= What you need to do =
Look through the listing below for the word "minimized" and copy every line where it occurs.

= Stored data =
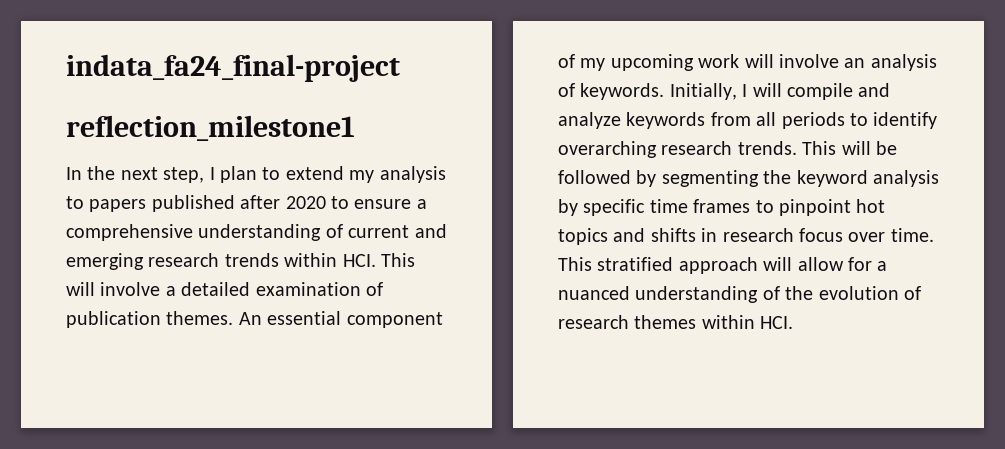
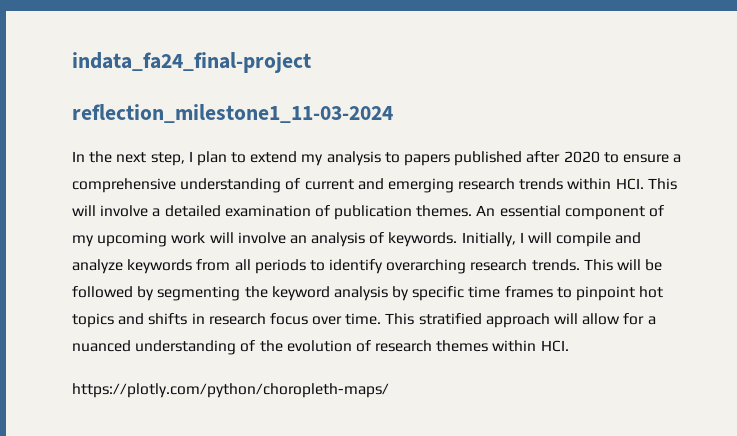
- reflection_milestone1
+ reflection_milestone1_11-03-2024
+ https://plotly.com/python/choropleth-maps/

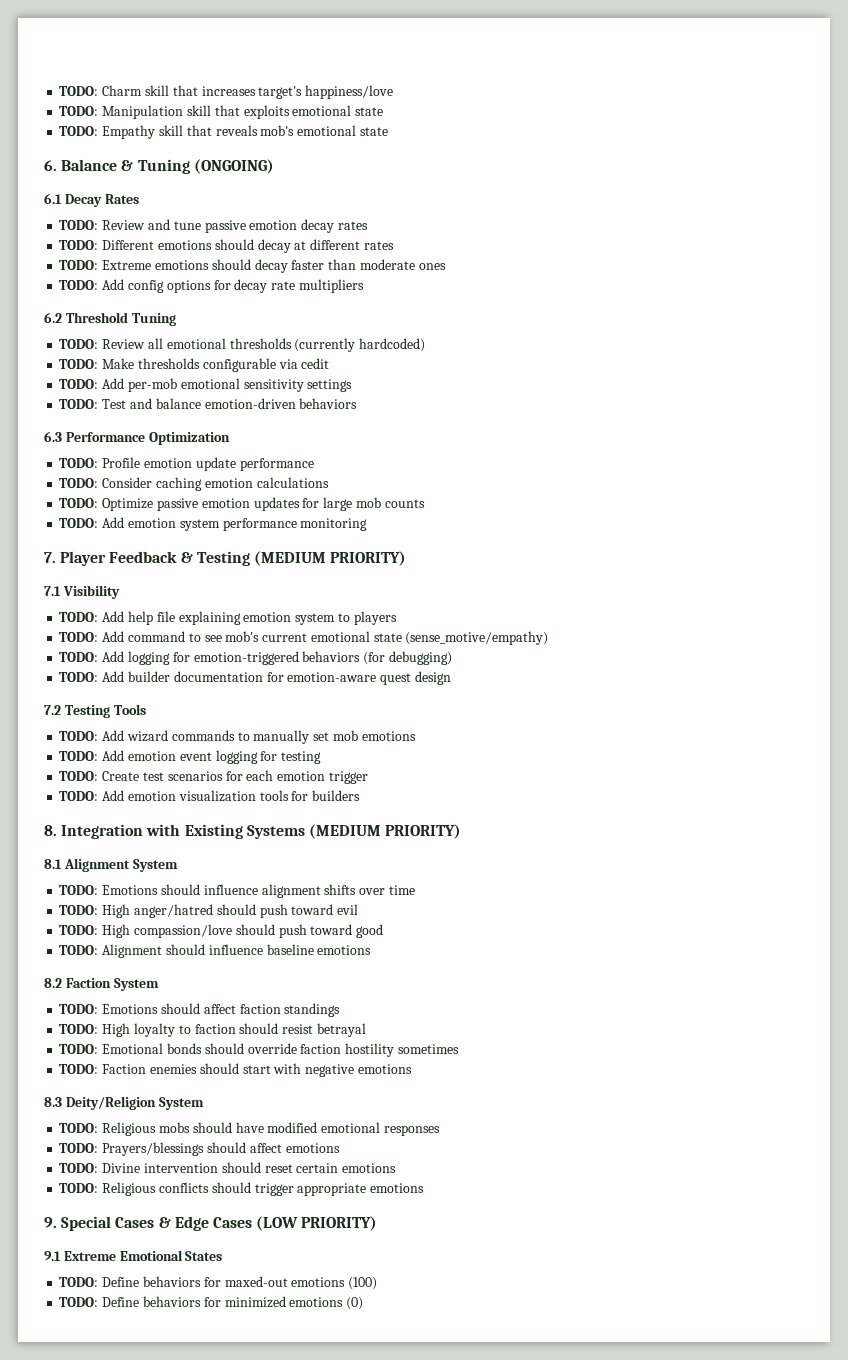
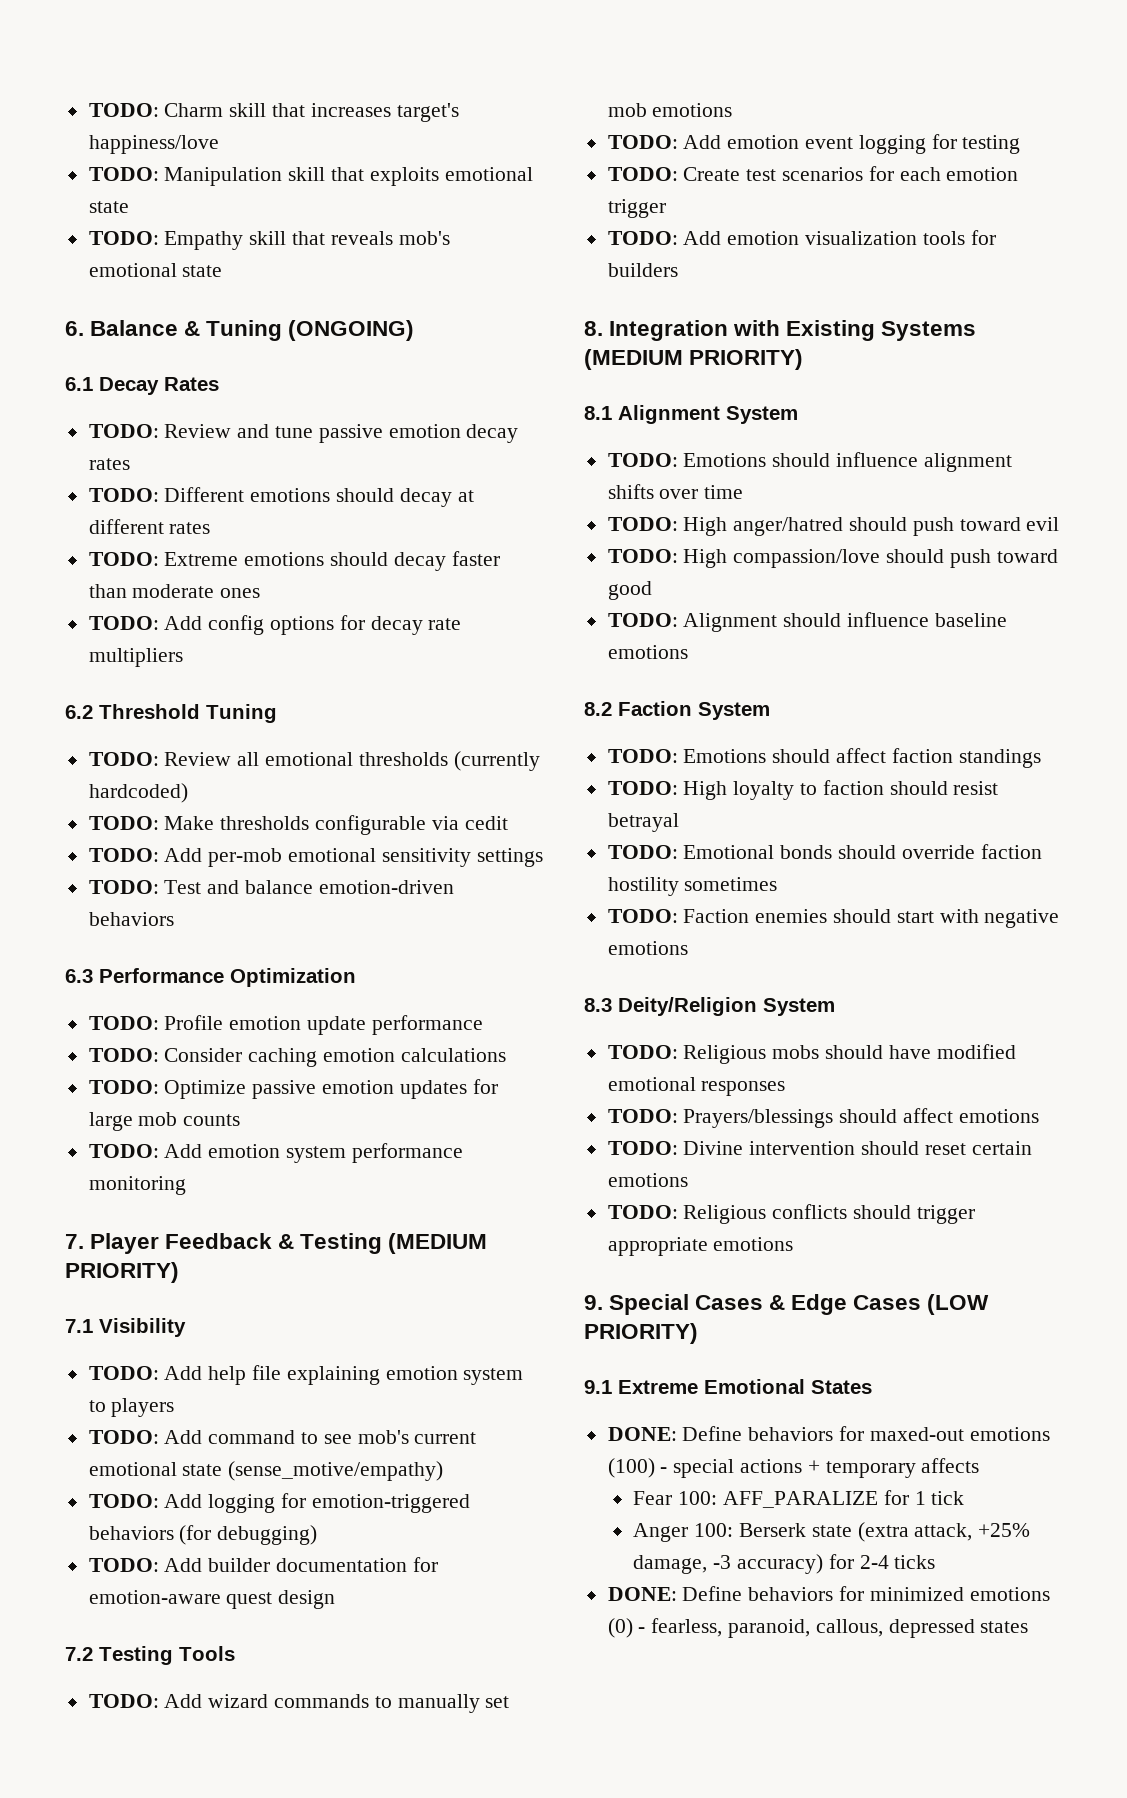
- TODO: Define behaviors for maxed-out emotions (100)
- TODO: Define behaviors for minimized emotions (0)
+ DONE: Define behaviors for maxed-out emotions (100) - special actions + temporary affects
+ Fear 100: AFF_PARALIZE for 1 tick
+ Anger 100: Berserk state (extra attack, +25% damage, -3 accuracy) for 2-4 ticks
+ DONE: Define behaviors for minimized emotions (0) - fearless, paranoid, callous, depressed states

= Task answer =
- TODO: Define behaviors for minimized emotions (0)
+ DONE: Define behaviors for minimized emotions (0) - fearless, paranoid, callous, depressed states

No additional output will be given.